Hot-and-Cold: An Uneasy Lover
I have been dating a man who continually contradicts himself. For instance, he will tell me he loves me one day, then tell me he doesn't feel love the next. I realize he has a lot of issues to work through -- getting over past relationships, work and his family. My question is: Should I stay with him while he works these issues out, or hand him his walking papers? The only problem is that I do truly care for him.
Unlike your lover, I have no difficulty stating an unequivocal opinion. Given a choice between running barefoot over a bed of hot coals and dating a man whose feelings for me ran hot and cold, I'd say, "Baby, lay down those coals!!"
One of the greatest perks of being in a healthy relationship is reveling in the security of knowing that no matter how stressful and tough my day gets, I can go home and cocoon with someone who loves and accepts me, utterly. Admittedly, this scenario may be utopian. (Even a good guy won't accept me utterly if my habits include, say, having nightly screaming fits over trivia and/or a predilection for indulging in one- night stands.) Still, if you can't know to your marrow that your partner loves you, the relationship isn't whole, but hole-y.

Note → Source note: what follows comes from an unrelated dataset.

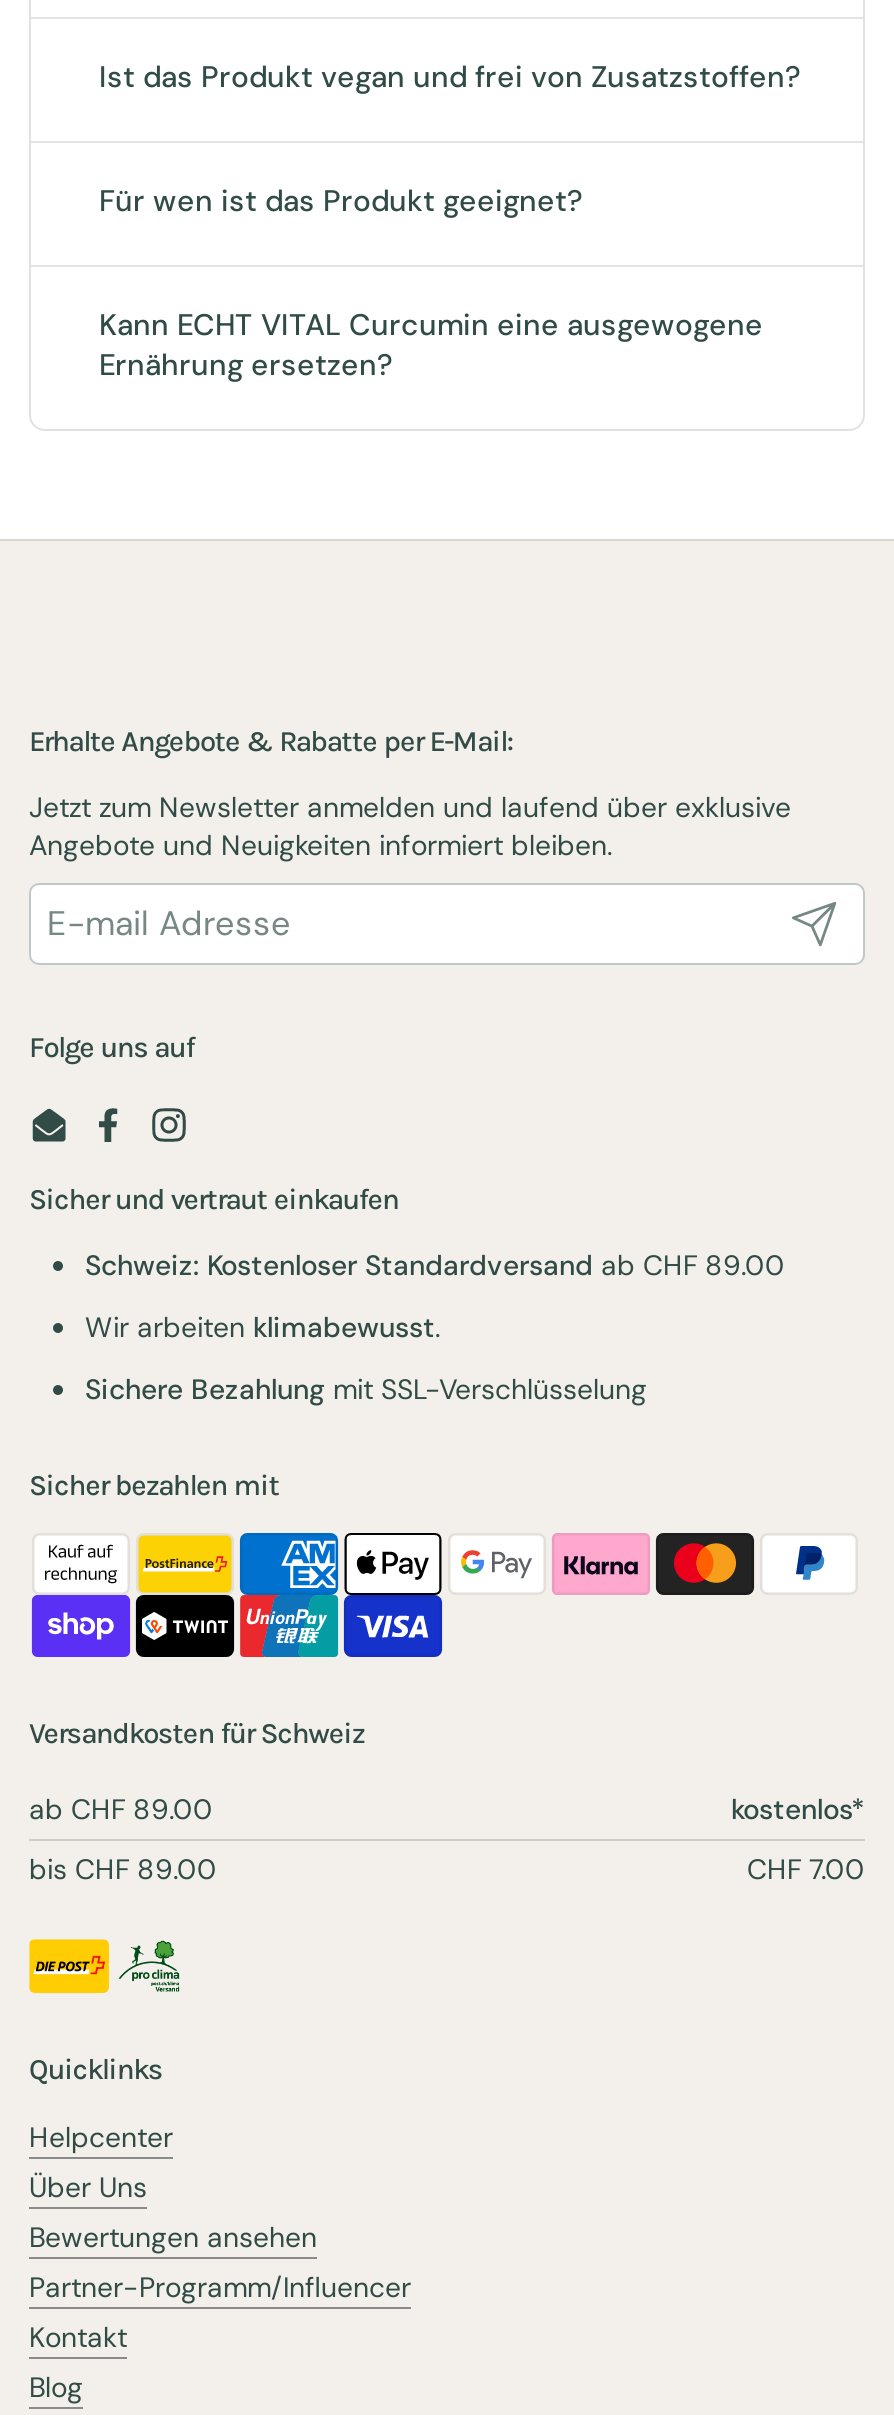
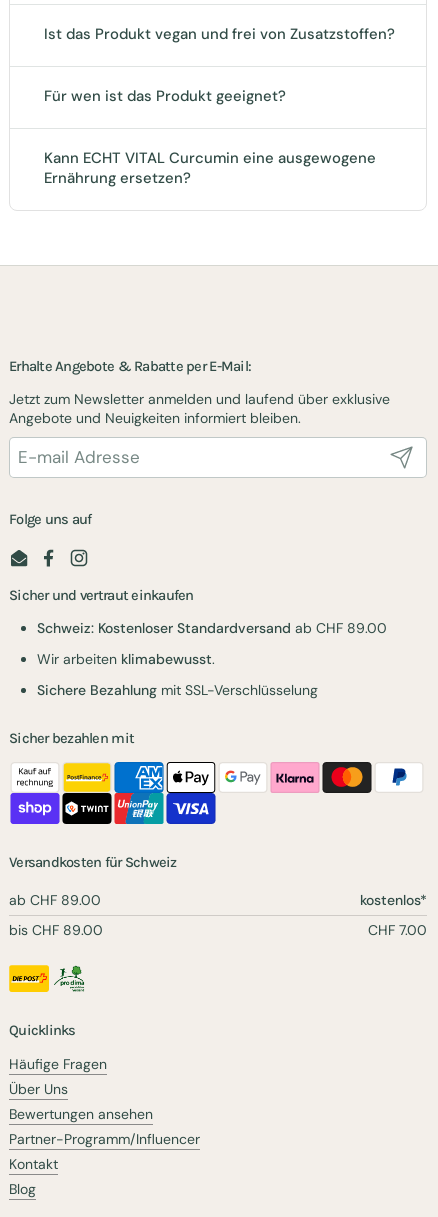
- Helpcenter
+ Häufige Fragen
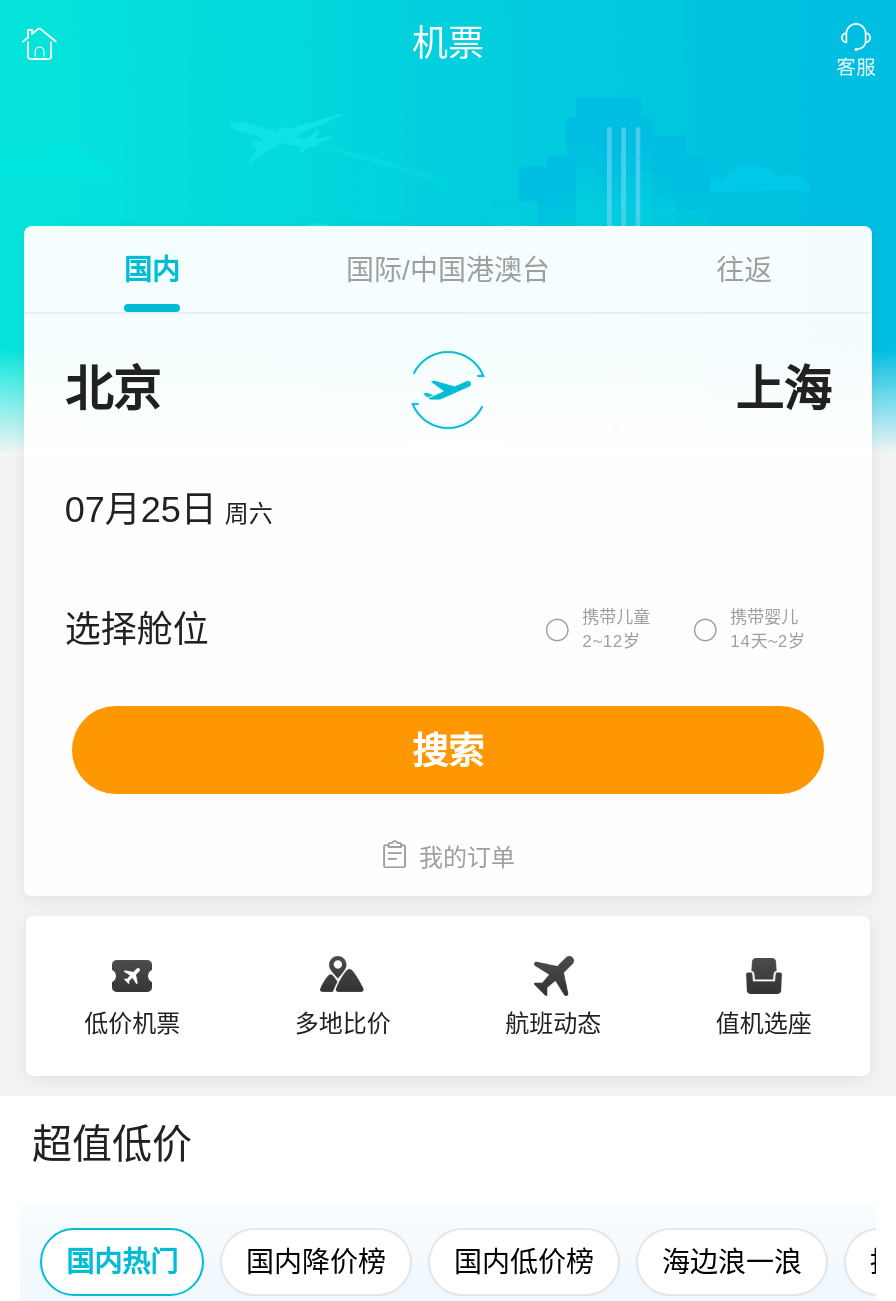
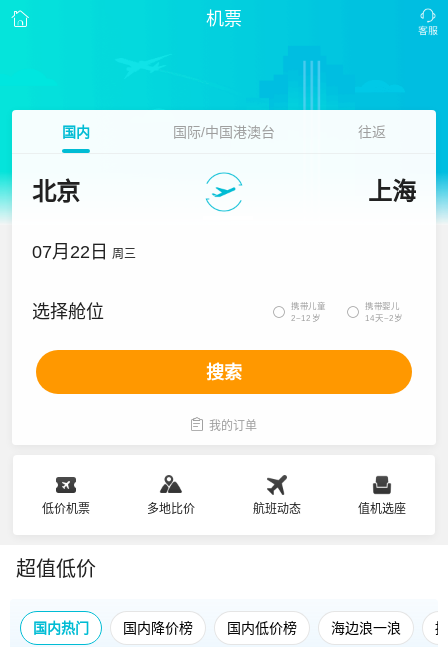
- 07月25日 周六
+ 07月22日 周三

Since I hate advice columnists who are totally depressing, let me give you a ray of hope. His problem seems to stem not from your relationship, but from his inability to handle the rest of his life. (Whoops -- I guess that still sounds pretty glum.) Tell him you need to know he loves you regardless of whether he had a fight with his mom that day, screwed up an important business presentation or passed by a restaurant he used to frequent with his ex. Let him know how deeply he's hurting you with his brand of "now you have me/now you don't" affection.
If after you unburden your heart, he begins giving you more of his -- great. But if he continues his emotional abuse, unburden yourself of a man who probably won't love you tomorrow.